Page 2 of 2 FirstFirst 12
Results 26 to 46 of 46

Thread: K10 Folding@Home SMP Performance?

  1. #26
    Xtreme Cruncher
    Join Date
    Jul 2006
    Posts
    1,374
    I wonder sometimes what the engineers of this chip were thinking when they designed this chip. This isn't derogatory either. I'm just wondering if we have another cell processor on our hands; a chip that is designed for a purpose outside the mainstream, such that only special programming will help it realize it's true potential. It is like ATI's latest GPU. On paper, it looked to be very well engineered. It works, and works well for the most part, but it seems as though there is a disconnect between the engineers and the programmers. Dunno, just some pondering on my part.

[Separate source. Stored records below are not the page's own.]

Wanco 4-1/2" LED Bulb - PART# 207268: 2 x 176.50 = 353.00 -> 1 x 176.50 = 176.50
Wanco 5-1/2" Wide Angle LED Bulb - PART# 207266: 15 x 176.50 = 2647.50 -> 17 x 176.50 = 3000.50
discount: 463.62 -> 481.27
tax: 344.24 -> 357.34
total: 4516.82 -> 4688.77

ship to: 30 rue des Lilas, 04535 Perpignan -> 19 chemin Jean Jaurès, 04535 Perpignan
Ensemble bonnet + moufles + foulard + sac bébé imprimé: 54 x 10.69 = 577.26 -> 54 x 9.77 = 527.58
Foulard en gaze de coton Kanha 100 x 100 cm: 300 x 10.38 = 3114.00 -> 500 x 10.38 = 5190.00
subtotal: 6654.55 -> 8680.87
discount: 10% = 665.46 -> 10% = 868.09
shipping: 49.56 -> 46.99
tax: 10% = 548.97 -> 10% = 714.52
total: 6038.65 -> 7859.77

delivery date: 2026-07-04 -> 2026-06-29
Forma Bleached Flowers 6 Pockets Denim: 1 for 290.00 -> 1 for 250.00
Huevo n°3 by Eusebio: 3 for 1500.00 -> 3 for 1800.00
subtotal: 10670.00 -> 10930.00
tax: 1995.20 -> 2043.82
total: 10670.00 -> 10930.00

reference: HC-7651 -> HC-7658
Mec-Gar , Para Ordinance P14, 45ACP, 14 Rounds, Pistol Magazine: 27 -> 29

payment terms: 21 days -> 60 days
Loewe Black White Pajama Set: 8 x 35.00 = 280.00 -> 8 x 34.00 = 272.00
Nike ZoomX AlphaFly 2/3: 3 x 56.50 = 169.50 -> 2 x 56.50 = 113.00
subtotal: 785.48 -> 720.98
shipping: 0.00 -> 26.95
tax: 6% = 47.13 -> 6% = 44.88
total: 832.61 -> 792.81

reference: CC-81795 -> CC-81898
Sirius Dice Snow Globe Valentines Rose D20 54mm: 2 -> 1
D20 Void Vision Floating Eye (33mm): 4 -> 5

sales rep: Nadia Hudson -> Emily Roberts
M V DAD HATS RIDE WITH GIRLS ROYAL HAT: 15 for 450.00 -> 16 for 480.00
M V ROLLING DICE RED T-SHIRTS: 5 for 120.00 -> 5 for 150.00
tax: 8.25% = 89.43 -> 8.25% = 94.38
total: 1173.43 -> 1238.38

    OT: I hope that F@H can be optimized to make the most of this processor. Perhaps the difference in times can be atributed to the L2 size? Again, if the L3 doesn't do the job, then it's going to hurt performance of the processor. If I'm correct, then Phenom does the opposite of Intel: pushing the data into L2 from the L3 in a more organized fashion while Intel pulls in from a larger L2 pool. Unless newer chipsets can improve the efficiency of the L3 somehow, then Core will outperform Phenom in F@H...

  2. #27
    Xtreme Member
    Join Date
    Apr 2007
    Posts
    118
    sp33: I don't now a lot about F@H program itself. Could you please tell me if there is a "standard test molecule" in the program, which would mean that you both are running the same system? Or there isn't such a thing, and you both exchanged job IDs to run the same job? Or, the worst (and then useless) scenario, you both are using different jobs? :P

  3. #28
    Xtreme Enthusiast
    Join Date
    Jun 2007
    Posts
    546
    Quote Originally Posted by JohannesRS View Post
    sp33: I don't now a lot about F@H program itself. Could you please tell me if there is a "standard test molecule" in the program, which would mean that you both are running the same system? Or there isn't such a thing, and you both exchanged job IDs to run the same job? Or, the worst (and then useless) scenario, you both are using different jobs? :P
    To the best of my knowledge, you mainly have to focus on the project #. The other run and gen stuff for the most part is irrelevent when doing comparison. I'm assuming this because I have around 10 P2653 WU that all ran at the same time, even though their run and gen number differ.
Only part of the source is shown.